El Tribunal Superior de Justicia de Castilla y León ha emitido una sentencia que ordena retirar los crucifijos de las aulas donde estén alumnos que así lo hayan solicitado.
También de los espacios comunes
En una sentencia, la sala de lo Contencioso-Administrativo del Tribunal Superior de Justicia de Castilla y León ha dictaminado que se retiren los crucifijos del colegio público “Macías Picayea”, de las aulas en las que cursen estudios alumnos cuyos padres hayan pedido la retirada de símbolos religiosos, incluidas las zonas de uso común.

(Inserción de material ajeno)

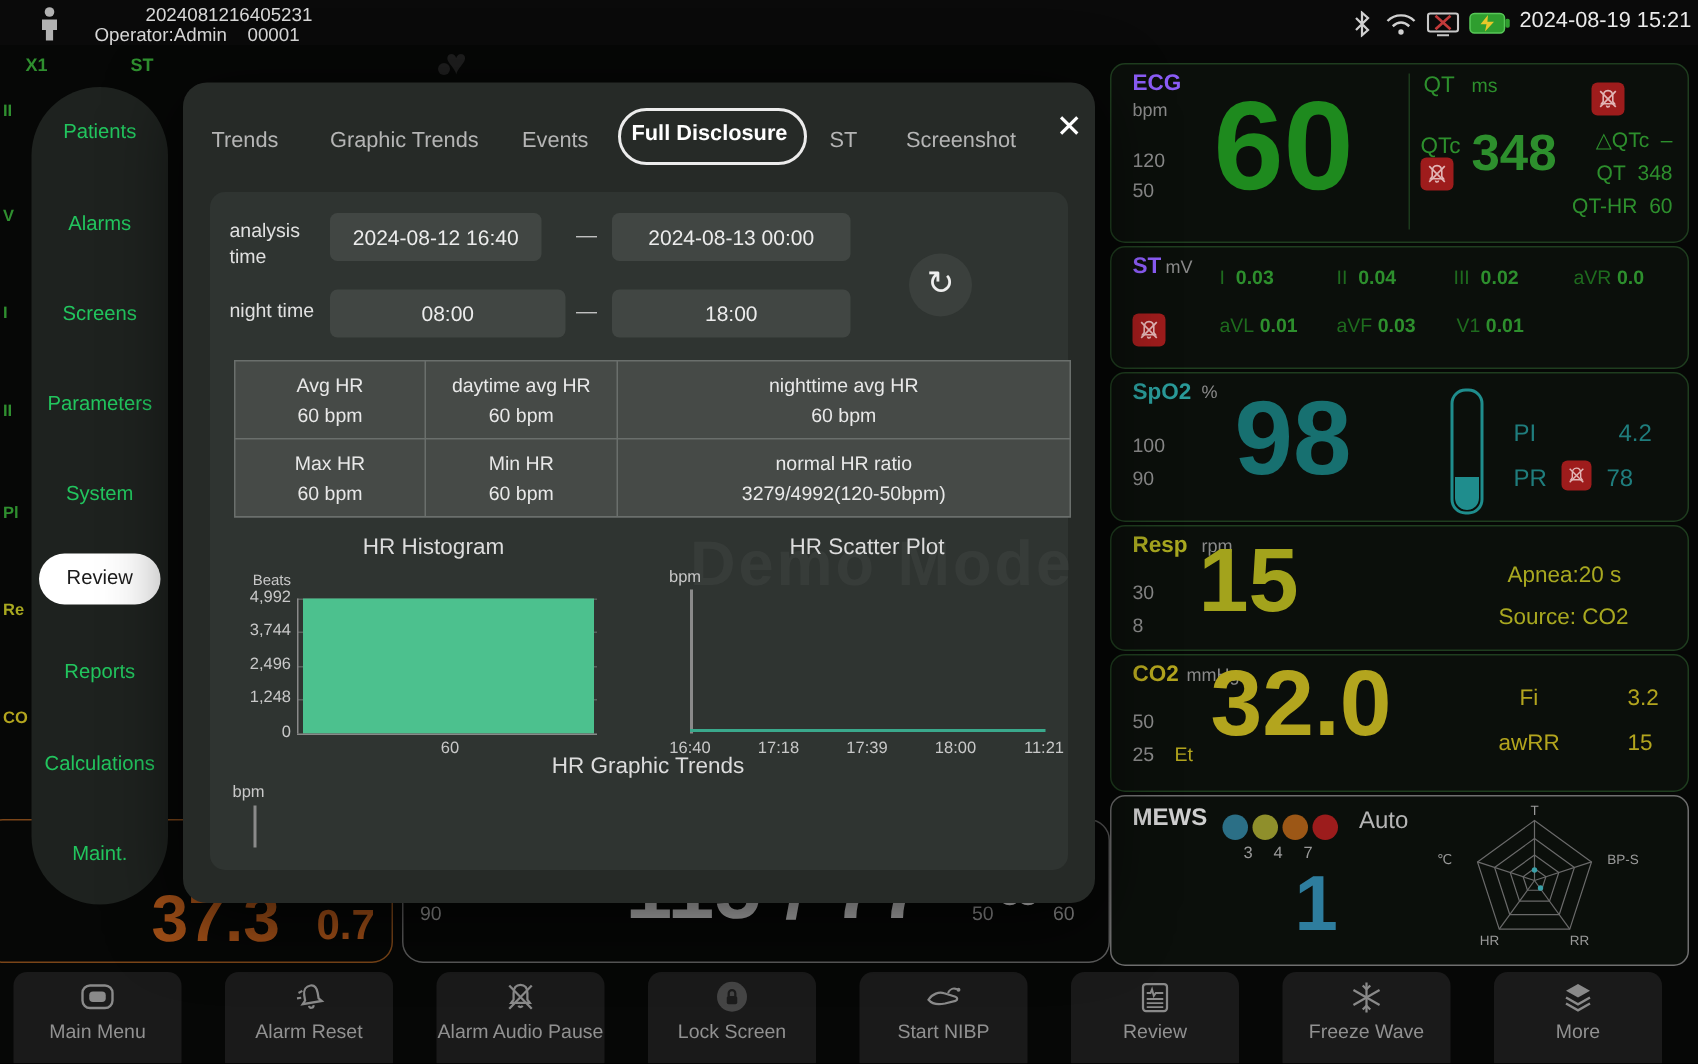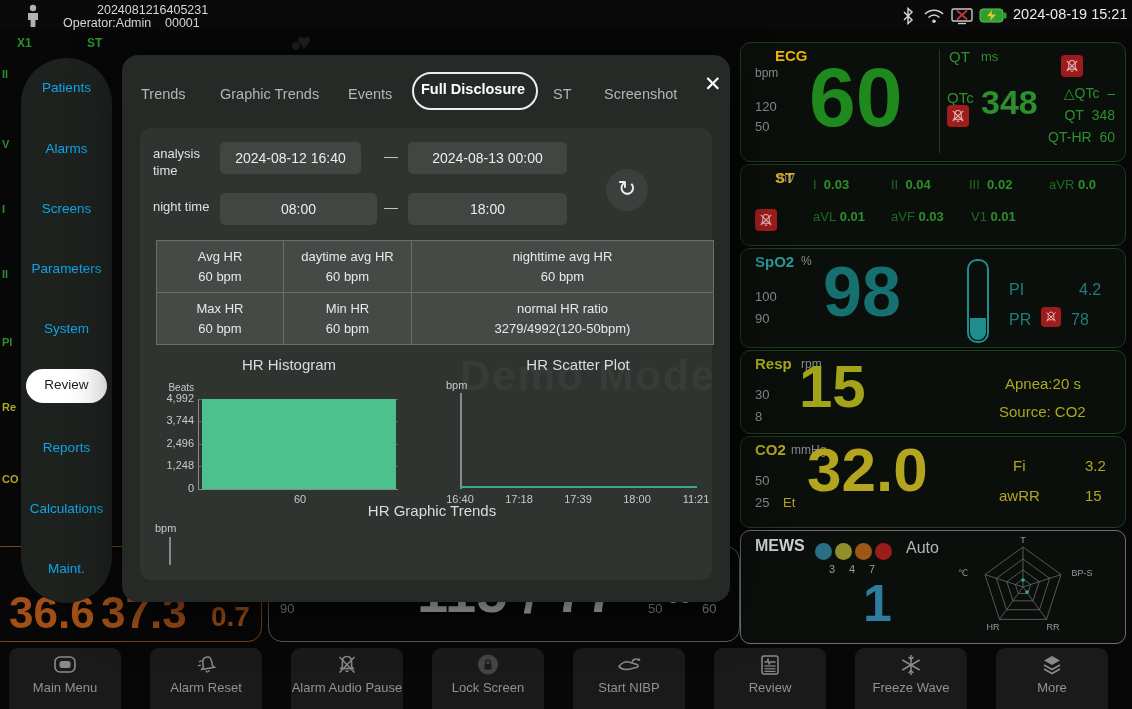"ECG" .glabel { color: #eab308 -> #8b5cf6; margin-left: 20px -> none }
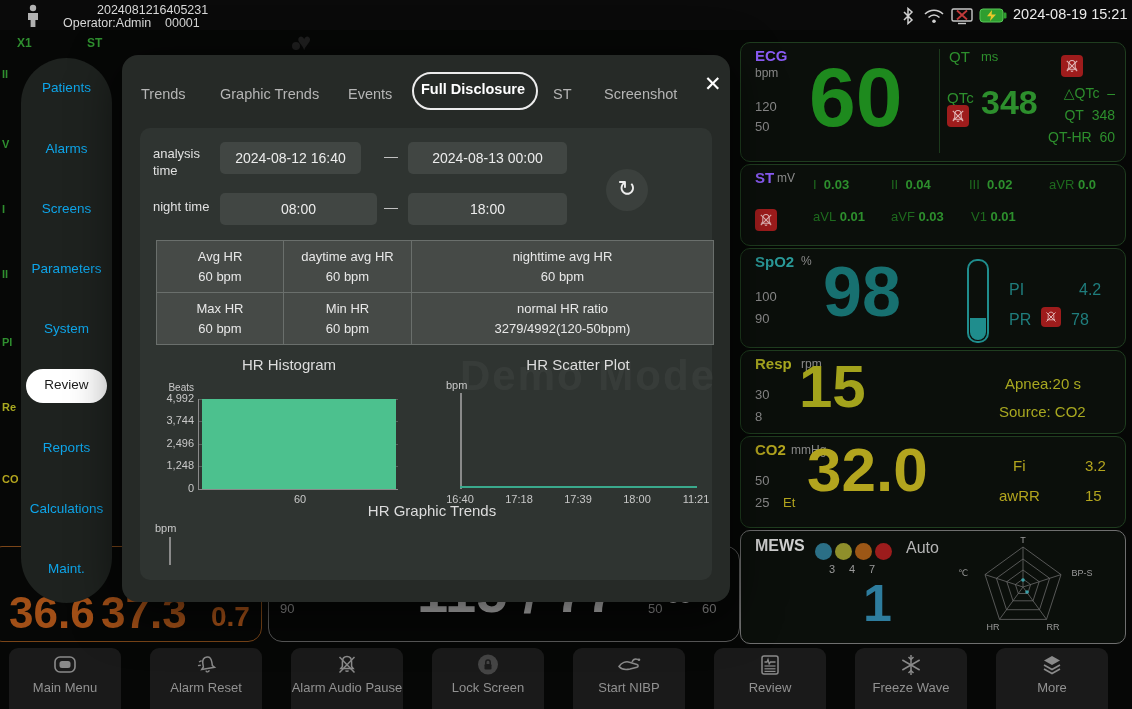"Patients" .nav-item { color: #0ea5e9 -> #22c55e }
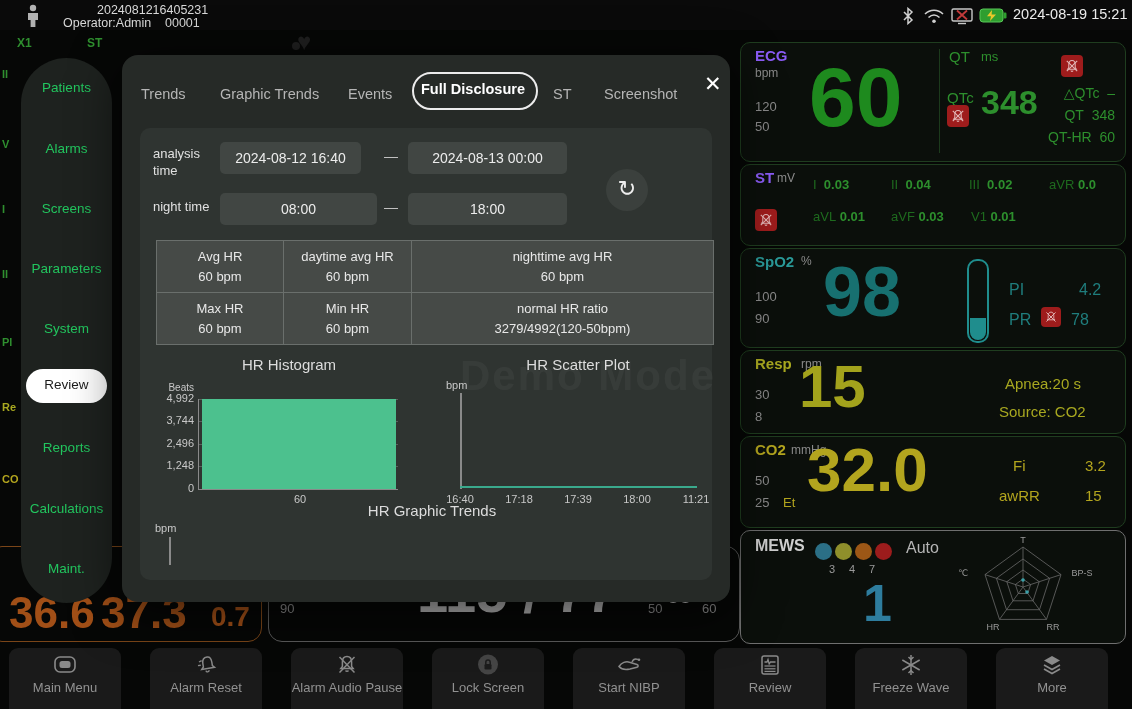"36.6" span.abs { html: <span>36.6</span> -> none }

El alto tribunal pide no retirar los crucifijos de las aulas donde existan alumnos cuyos padres no han pedido retirar los símbolos religiosos. De esa manera el tribunal da respuesta al recurso interpuesto en marzo de 2008 por la Junta de Castilla y León y la Asociación E-Cristians contra la sentencia del Juzgado de lo Contencioso Administrativo Número 2 de Valladolid, que obligaba a la citada escuela a retirar los símbolos religiosos de las aulas y estaciones comunes. La demanda para retirarlos fue promovida por la Asociación Cultural Escuela Laica de Valladolid.
El TSJCyL señala que con su sentencia se aplica la misma “doctrina constitucional que la que se empleó para reconocer a otros padres el derecho a la objeción de conciencia respecto a la asignatura de Educación para la Ciudadanía”. El alto tribunal asegura que está protegiendo el derecho de los padres a que sus hijos reciban una educación conforme a sus convicciones junto con la libertad religiosa y de creencias.
El tribunal señala que la presencia de los crucifijos puede perturbar la formación de los alumnos, al considerar que los católicos están más cerca del Estado que los no católicos. De esa forma ase estaría vulnerando derechos constitucionales.
Pero, agrega, “la solicitud de retirada de símbolos religiosos, como minoritaria que es, impide al tribunal ordenar una retirada generalizada de aquellos, pues ante la falta de oposición a los mismos no puede afirmarse que haya un conflicto.”